Thousands Stand in Line for Help Paying Bills in Detroit
Chaos Reigns at Detroit Aid Event
Thousands of people swarmed Cobo Hall in chaos this morning trying to get applications for housing and utility payment assistance from the city of Detroit.
People fainted, others fought as the Detroit Police Gang Unit tried to keep people in line --- some since last night --- and in check.
"It's a disaster here," former assistant Detroit Police chief and city council candidate Gary Brown said, handing out water. "This is dangerous. Very unorganized, very dangerous."
The City of Detroit Planning & Development Department was to pass out 5,000 applications to those standing in line. But a line of people snaking back and forth inside Cobo, down Washington Boulevard and around the corner to the circular parking deck far outnumbered the applications available.
The program is part of the city's Homelessness Prevention and Rapid Re-Housing Program. By 11:30 a.m., the Detroit mayor's office was asking people not to head to Cobo.
The assistance is paid from the city on the applicants' behalf directly to agencies like the Coalition on Temporary Shelter, an agency that pays for transitional housing for the homeless.
Robyn Smith, community relations director for COTS, said the tremendous crush of people didn't sadden her.
"I'm happy because there's something available," she said as she collected filled-out applications from a doorway guarded by a Detroit Police officer to keep people from slipping in.

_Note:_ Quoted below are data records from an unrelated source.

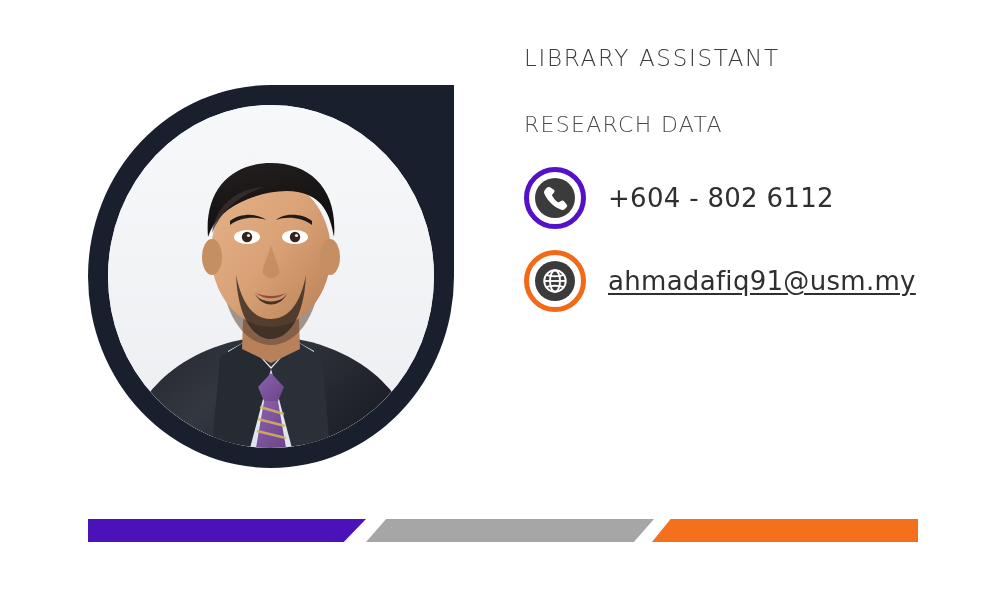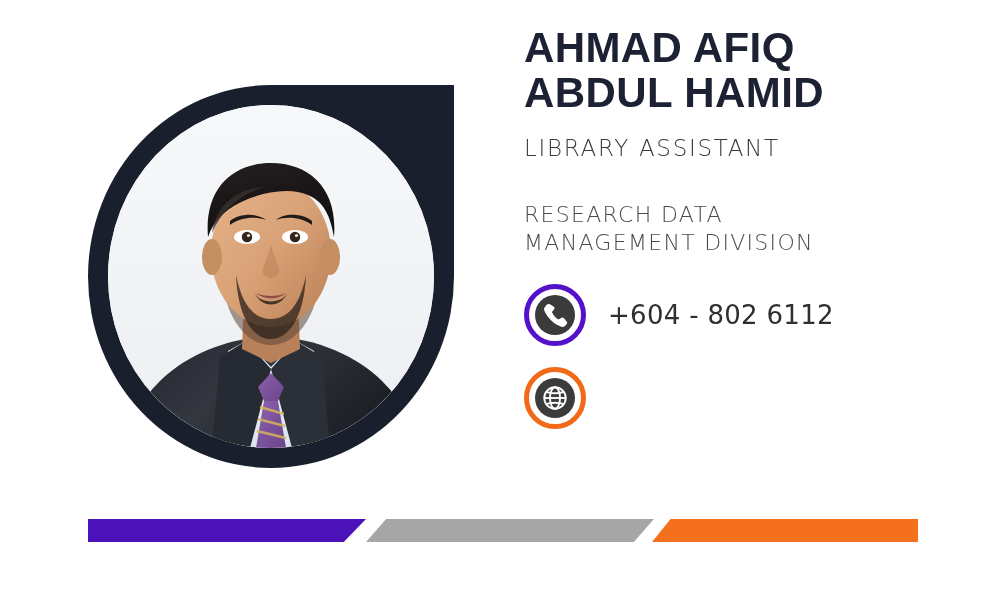"AHMAD AFIQ" h1.name { html: <h1> <span>AHMAD AFIQ</span> <span>ABDUL HAMID</span> </h1> -> none }
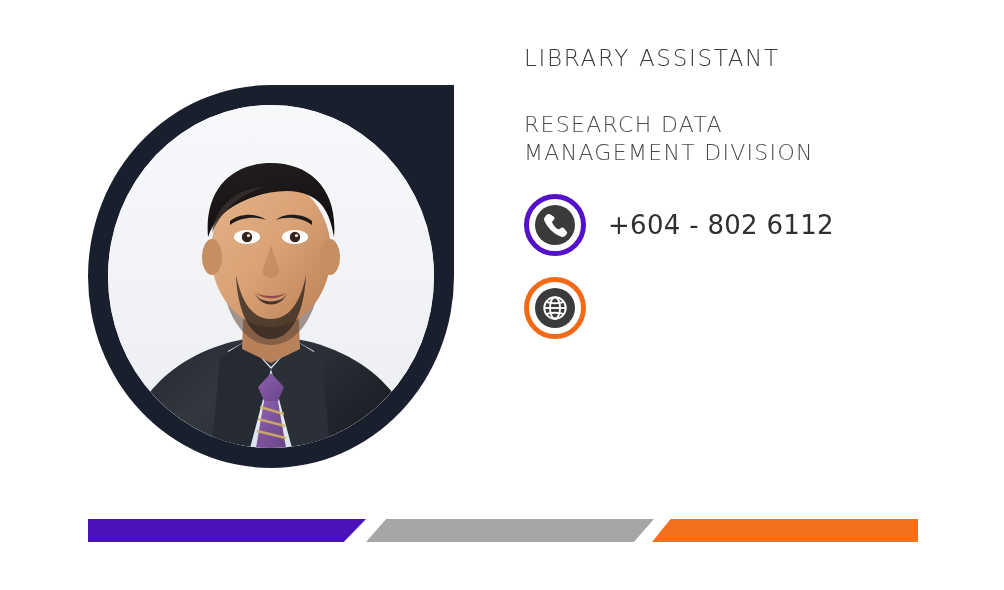"MANAGEMENT DIVISION" span.line2 { html: <span>MANAGEMENT DIVISION</span> -> none }
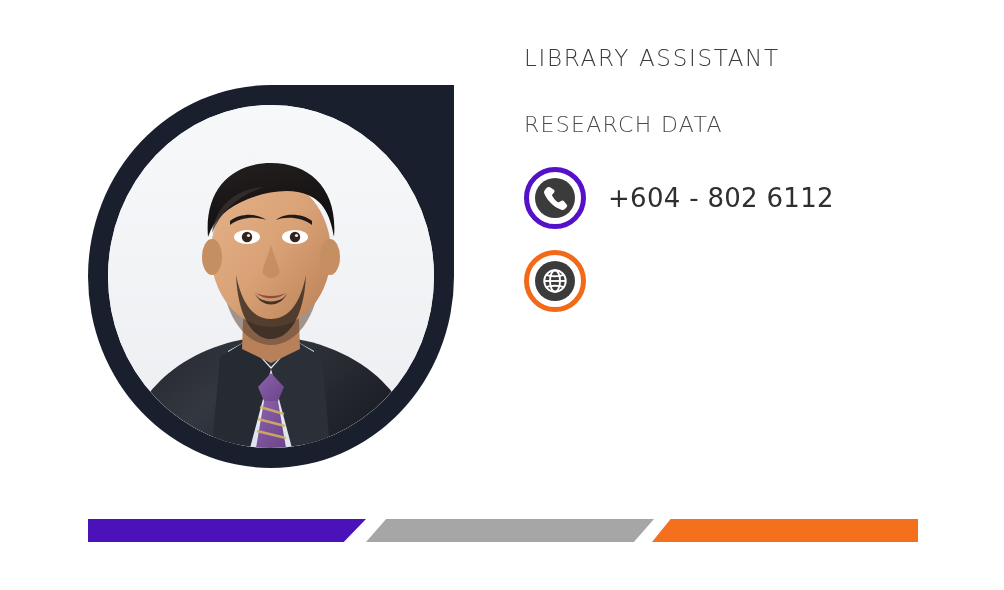"ahmadafiq91@usm.my" div.contact-text { html: none -> <div>ahmadafiq91@usm.my</div> }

The applicants needed to be homeless or at risk of homelessness, and the assistance is temporary. The applications are due today, handed in at Cobo by 2 p.m. or mailed with an Oct. 7 postmark. The city was directing people with additional questions to call 313-224-0316, but no one was answering before calls to that number were automatically disconnected just before noon today.
Racquel Sawyers, 35, a laid-off engineer who worked for both GM and Chrysler, turned around and went home after seeing the crowd at Cobo. She had left another application distribution site on Detroit's northwest side on Tuesday after seeing the line - which turned out to be much smaller than the one at Cobo.
"Who would have known yesterday would be better?" Sawyers said. Currently on unemployment and looking for help with housing costs, she said she'll stay in Detroit until she's able to land a job - probably outside Michigan. "I'm just trying to do what I can right now."
Inside Cobo, lines led up to the Riverview Ballroom, where Detroit Planning & Development employees were to hand out applications.
But hundreds of people were packed outside the ballroom. At about 10:30, a fight broke out, and many of the people bolted away, scared in the crush of people.
"It's bad. It's bad. It really is," said Kelli Phillips, 42, of Detroit, handing her application in among the crowd. "All you have to do is look around and see it. That's why a lot of people are moving. I love my city. I don't want to move. But I don't know. There's got to be something better."